From the mid-1990s until 2013, money market funds were very attractive to large segments of the investor population as they offered high liquidity and attractive yields compared to banks’ saving vehicles. These funds proved to be even more popular in 2011 as investors sought safer alternatives for their finances during an era of instability. On November 3, 2016 the Central Bank of Egypt (CBE) made the long-awaited decision to float the Egyptian pound and increase yields on Treasury bills (T-bills) and government bonds by an average of 400 basis points over 2017 for various tenors. This increase affected fund investors as well, with around LE8bn ($527m) redeemed from money market funds and LE1.1bn ($72.5m) from fixed-income funds.

Redemptions were caused by the funds’ inability to benefit from higher yields as new subscriptions were suspended due to a CBE decision that linked the fund’s size to that of the issuing bank’s capital and local deposits, which gradually reduced the size of such funds.

Today money market funds are still popular. Some 82% of managed assets are invested in mutual funds because they provide a unique service to the public by allowing them to easily participate in the Treasury market with daily liquidity under professional management.

Only a handful of banks have not yet established money market funds. If the CBE decides to remove the limit on the size of money market funds, they will be able to receive new subscriptions and attract potential new investors as T-bill yields are expected to remain attractive over the medium and long terms.

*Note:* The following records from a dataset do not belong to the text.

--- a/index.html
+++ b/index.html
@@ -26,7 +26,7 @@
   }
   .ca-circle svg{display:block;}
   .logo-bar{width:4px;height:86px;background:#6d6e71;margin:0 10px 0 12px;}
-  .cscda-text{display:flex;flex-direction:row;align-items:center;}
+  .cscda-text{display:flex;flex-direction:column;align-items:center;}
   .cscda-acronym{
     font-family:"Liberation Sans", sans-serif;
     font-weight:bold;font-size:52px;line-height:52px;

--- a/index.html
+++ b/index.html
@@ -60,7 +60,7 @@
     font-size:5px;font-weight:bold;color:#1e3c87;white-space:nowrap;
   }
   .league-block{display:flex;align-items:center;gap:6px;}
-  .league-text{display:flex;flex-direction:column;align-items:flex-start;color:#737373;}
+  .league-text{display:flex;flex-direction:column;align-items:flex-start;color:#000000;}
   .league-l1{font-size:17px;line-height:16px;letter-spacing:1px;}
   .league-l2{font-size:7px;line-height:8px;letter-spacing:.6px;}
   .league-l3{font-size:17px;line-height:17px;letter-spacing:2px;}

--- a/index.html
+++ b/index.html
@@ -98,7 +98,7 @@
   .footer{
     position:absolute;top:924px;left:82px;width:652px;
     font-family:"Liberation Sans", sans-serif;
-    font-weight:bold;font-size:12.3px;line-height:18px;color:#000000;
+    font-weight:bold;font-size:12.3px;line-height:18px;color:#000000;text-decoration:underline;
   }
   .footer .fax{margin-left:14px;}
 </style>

The market is also witnessing an increasing appeal towards more balanced investments, with two major funds having changed to balanced portfolios in 2016 and 2017. Moreover, in 2016 two additional capital preservation funds were launched. This type of fund invests in money market instruments while allocating around 10-20% of their assets to Egyptian equities and applying a strict stop-loss policy to ensure the protection of investments from market volatility.

Projection

Up until today, Egyptian funds were mainly launched by commercial banks. Collectively, asset managers controlled around LE27bn ($1.8bn) in mutual funds as of September 2017. The community is bracing for major new products as the FRA issues regulations for establishing endowment funds. Such investments take the form of closed-ended funds primarily invested in money market and fixed-income instruments, with proceeds generally directed towards charitable purposes. Endowment funds will allow a large number of non-profit organisations to find a constant and sustainable source of financing.

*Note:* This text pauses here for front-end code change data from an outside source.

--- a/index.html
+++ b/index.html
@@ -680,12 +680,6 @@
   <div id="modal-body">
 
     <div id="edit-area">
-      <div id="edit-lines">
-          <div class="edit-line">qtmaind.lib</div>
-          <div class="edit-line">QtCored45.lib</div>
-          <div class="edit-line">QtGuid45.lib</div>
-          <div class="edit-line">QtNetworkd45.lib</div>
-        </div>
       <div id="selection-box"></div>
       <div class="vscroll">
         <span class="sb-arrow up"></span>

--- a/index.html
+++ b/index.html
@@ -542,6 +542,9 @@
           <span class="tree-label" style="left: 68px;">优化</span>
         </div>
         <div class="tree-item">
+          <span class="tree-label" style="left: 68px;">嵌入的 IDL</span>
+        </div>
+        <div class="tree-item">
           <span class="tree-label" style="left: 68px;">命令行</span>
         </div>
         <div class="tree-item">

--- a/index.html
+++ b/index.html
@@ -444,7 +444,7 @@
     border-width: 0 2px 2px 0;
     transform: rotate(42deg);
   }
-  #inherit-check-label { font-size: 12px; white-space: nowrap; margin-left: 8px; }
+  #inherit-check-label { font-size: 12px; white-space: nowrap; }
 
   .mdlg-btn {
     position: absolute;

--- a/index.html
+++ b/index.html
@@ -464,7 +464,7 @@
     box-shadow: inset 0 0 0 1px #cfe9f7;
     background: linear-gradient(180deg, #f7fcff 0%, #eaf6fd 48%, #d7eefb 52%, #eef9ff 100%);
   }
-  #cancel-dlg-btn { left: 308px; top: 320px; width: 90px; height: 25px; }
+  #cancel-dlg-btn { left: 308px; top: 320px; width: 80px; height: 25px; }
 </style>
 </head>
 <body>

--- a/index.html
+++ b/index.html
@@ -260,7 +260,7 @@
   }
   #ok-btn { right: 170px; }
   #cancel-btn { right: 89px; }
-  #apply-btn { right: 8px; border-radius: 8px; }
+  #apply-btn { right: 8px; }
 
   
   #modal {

To foster a better overall environment, the FRA is also ensuring that the new regulations offer features to encourage transparency, including the appointment of independent auditors and the requirement that agencies publish their financials on regular basis, detailing total expenditures and receiving entities.

Another major field of development for the Egyptian fund industry is the launch of real estate funds which have proved to be successful in other MENA countries. Currently, investing in real estate is only open to wealthy individuals and specialised corporations. Such funds can make it possible for a broader set of investors to participate, thus allowing the fund management industry to play a much larger role in overall economic growth.